Diamonds are formed deep within the earth’s crust (the diamond stability field). Sudden, deep-seated volcanic eruptions can bring the diamond from depths of 150 to 200 km to the surface. Such deep volcanoes in the cratons are called kimberlites or lamproites, depending on their mineralogical and chemical composition.
Formation of a Kimberlite pipe - Generalised model
The kimberlite magma comes to the surface over a period of a few hours, following deep fractures in the earth, known as fissures. When the magma cools, the kimberlite forms “dykes”, i.e. walls, in the deep fractures. A few kilometres from the surface, the confining pressure of the overlying rocks is no longer sufficient to contain the gas-rich kimberlite magma and a violent eruption follows. This eruption creates a carrot-shaped explosion pipe (diatreme) topped by a crater of pulverized rock pieces that, after being ejected into the air, fell back into the exploded pipe forming layered tuffs.
Kimberlites erupted
- 1,100 million years ago (e.g. Premier, Argyle, Mali, India),
- 520 million years ago (Venetia (South Africa), Russia),
- 250 to 90 million years ago (most African kimberlites),
- 85 to 120 million years ago (Brazil)
- 50 million years ago (Lac de Gras, Tanzania) and
- 20 million years ago (Ellendale in Western Australia).
Not all kimberlites are diamond-bearing though.

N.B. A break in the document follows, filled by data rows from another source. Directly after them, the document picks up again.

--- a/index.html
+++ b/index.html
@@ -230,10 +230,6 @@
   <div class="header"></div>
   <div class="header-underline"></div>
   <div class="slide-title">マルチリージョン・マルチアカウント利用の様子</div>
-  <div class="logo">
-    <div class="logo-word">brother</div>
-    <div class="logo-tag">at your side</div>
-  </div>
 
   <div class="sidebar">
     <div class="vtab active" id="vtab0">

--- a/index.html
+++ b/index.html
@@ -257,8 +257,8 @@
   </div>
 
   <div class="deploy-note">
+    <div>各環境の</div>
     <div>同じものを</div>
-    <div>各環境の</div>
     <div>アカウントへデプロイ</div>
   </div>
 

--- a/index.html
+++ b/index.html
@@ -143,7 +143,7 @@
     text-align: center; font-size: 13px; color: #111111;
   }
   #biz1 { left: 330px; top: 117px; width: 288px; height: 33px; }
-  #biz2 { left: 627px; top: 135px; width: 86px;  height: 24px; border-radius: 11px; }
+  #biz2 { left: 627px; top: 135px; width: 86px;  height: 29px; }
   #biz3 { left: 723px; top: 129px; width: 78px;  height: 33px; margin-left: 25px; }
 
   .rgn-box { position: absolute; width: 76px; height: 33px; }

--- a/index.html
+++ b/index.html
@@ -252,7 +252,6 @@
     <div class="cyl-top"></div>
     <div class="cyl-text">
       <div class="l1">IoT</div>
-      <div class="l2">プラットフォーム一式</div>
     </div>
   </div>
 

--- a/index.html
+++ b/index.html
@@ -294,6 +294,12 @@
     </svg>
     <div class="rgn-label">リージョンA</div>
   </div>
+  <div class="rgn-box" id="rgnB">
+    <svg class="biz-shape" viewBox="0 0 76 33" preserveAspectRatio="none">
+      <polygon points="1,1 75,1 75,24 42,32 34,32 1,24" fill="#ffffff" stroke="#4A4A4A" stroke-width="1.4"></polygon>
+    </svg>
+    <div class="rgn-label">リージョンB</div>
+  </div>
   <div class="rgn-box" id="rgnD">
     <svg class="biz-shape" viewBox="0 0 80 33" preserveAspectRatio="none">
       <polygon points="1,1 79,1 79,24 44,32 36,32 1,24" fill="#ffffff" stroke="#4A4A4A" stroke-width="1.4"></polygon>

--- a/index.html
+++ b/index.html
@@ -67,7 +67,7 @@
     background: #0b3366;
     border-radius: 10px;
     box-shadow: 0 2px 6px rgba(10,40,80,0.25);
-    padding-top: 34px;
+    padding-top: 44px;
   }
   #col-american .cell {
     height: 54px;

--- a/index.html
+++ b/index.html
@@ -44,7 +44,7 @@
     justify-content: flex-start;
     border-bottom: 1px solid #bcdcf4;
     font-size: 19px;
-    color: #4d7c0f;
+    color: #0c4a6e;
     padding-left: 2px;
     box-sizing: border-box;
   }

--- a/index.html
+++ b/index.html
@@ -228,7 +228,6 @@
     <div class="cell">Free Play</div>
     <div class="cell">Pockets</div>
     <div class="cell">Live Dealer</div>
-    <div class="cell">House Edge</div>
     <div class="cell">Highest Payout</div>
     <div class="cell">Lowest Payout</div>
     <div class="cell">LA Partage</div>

On average, about 1% of kimberlites contain diamonds in economic quantities. Diamond-bearing kimberlites with grades better than 0.1 carat/tonne are extremely rare.
Presently about 30 major kimberlites are being mined world-wide.
The erosion of the kimberlites frees the diamonds, along with other minerals (including the so called indicator minerals) formed at great depths and brought to the surface by the kimberlite magma from the kimberlite rock, then disperses them in the rivers.
Apart from sampling for indicator minerals in the rivers, other exploration techniques applied to kimberlites are magnetic surveys. The earth tends to be more iron-rich at greater depths and the deep magma brought to the surface by kimberlites is often richer in magnetic iron-bearing minerals than the rocks at the surface. As a result, the kimberlites often are more magnetic than the surrounding rocks. These magnetic anomalies can be detected by measuring systematically the magnetic field along survey lines from the air (by aeroplane or helicopter), or on the ground.